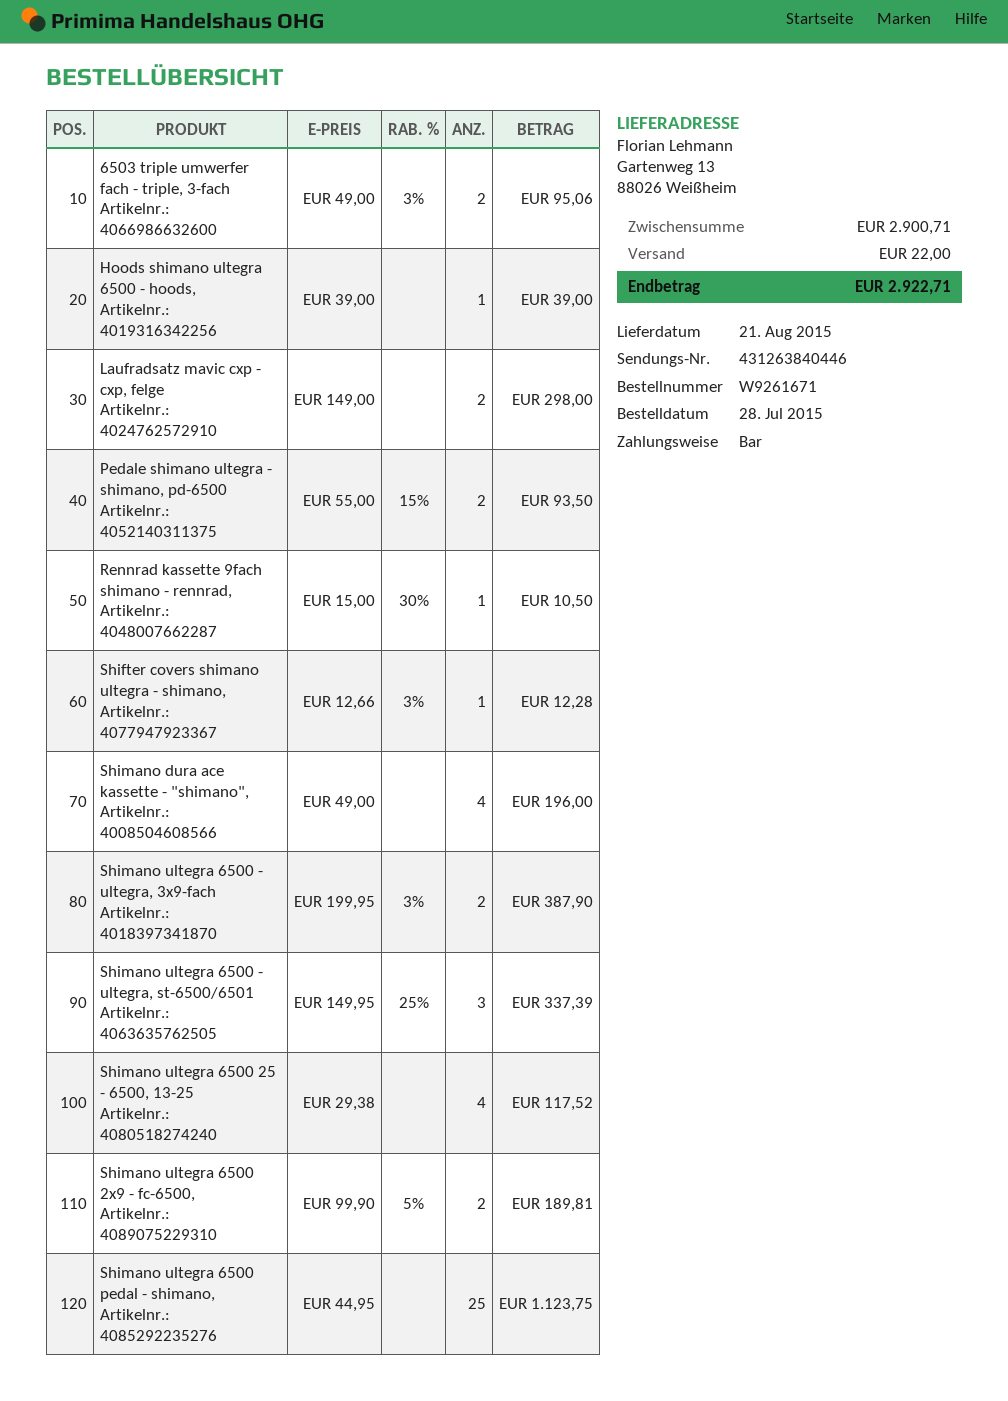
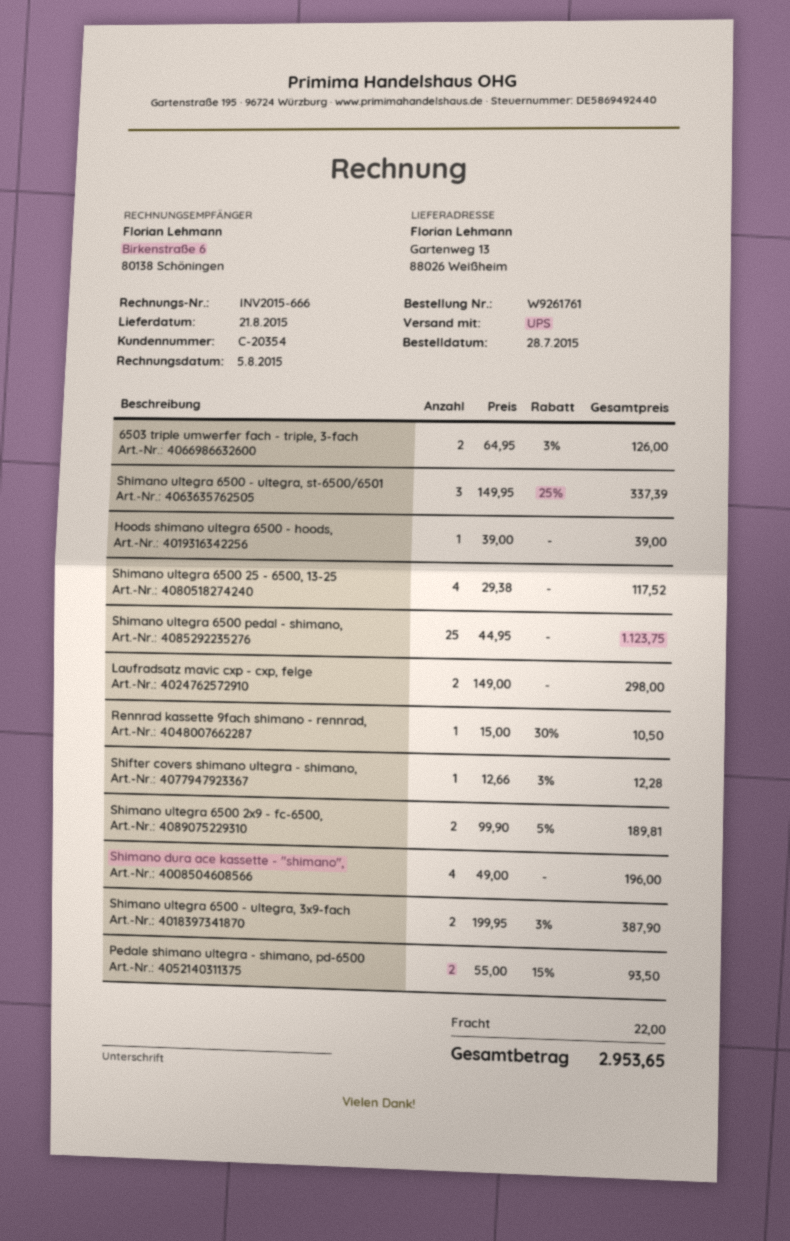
order number: W9261671 -> W9261761
6503 triple umwerfer fach - triple, 3-fach: 2 x 49.00 - 3% = 95.06 -> 2 x 64.95 - 3% = 126.00
total: 2922.71 -> 2953.65

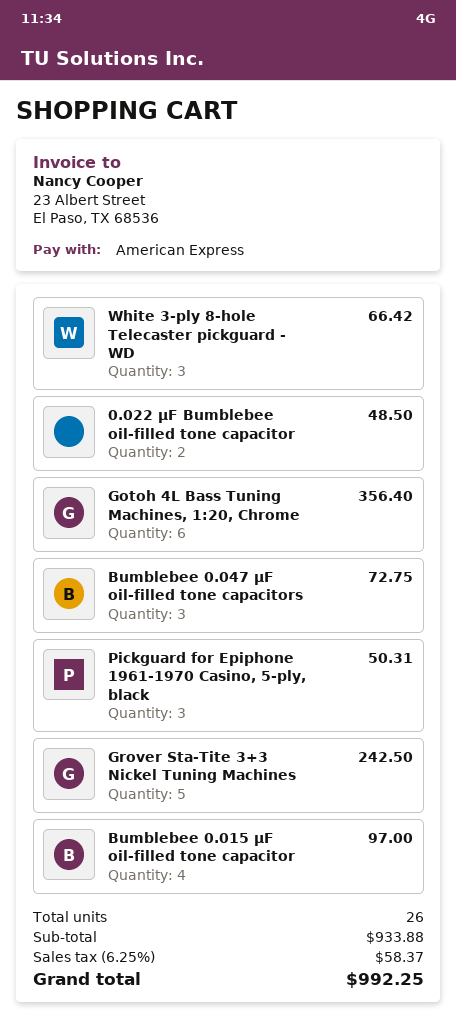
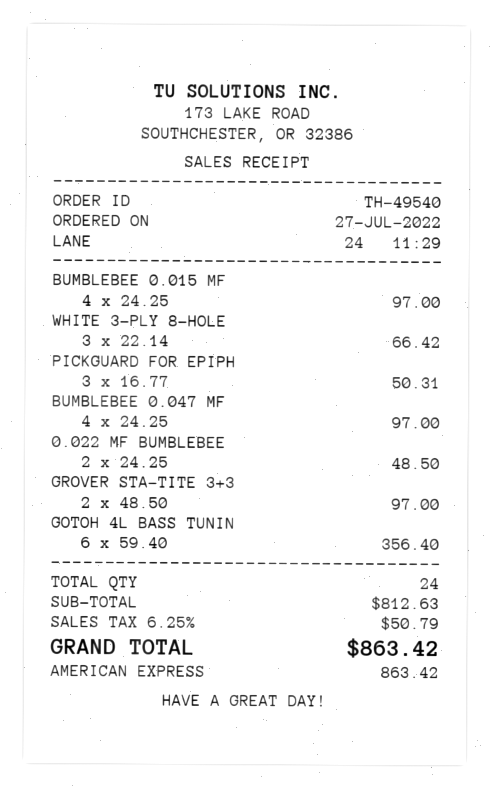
Bumblebee 0.047 µF oil-filled tone capacitors: 3 for 72.75 -> 4 for 97.00
Grover Sta-Tite 3+3 Nickel Tuning Machines: 5 for 242.50 -> 2 for 97.00
total quantity: 26 -> 24
subtotal: 933.88 -> 812.63
tax: 6.25% = 58.37 -> 6.25% = 50.79
total: 992.25 -> 863.42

__TASK INSTRUCTIONS__: Each record above should be duplicated word for word, with no pictures included.

__WORKED SOLUTION__:
order number: W9261671 -> W9261761
6503 triple umwerfer fach - triple, 3-fach: 2 x 49.00 - 3% = 95.06 -> 2 x 64.95 - 3% = 126.00
total: 2922.71 -> 2953.65

Bumblebee 0.047 µF oil-filled tone capacitors: 3 for 72.75 -> 4 for 97.00
Grover Sta-Tite 3+3 Nickel Tuning Machines: 5 for 242.50 -> 2 for 97.00
total quantity: 26 -> 24
subtotal: 933.88 -> 812.63
tax: 6.25% = 58.37 -> 6.25% = 50.79
total: 992.25 -> 863.42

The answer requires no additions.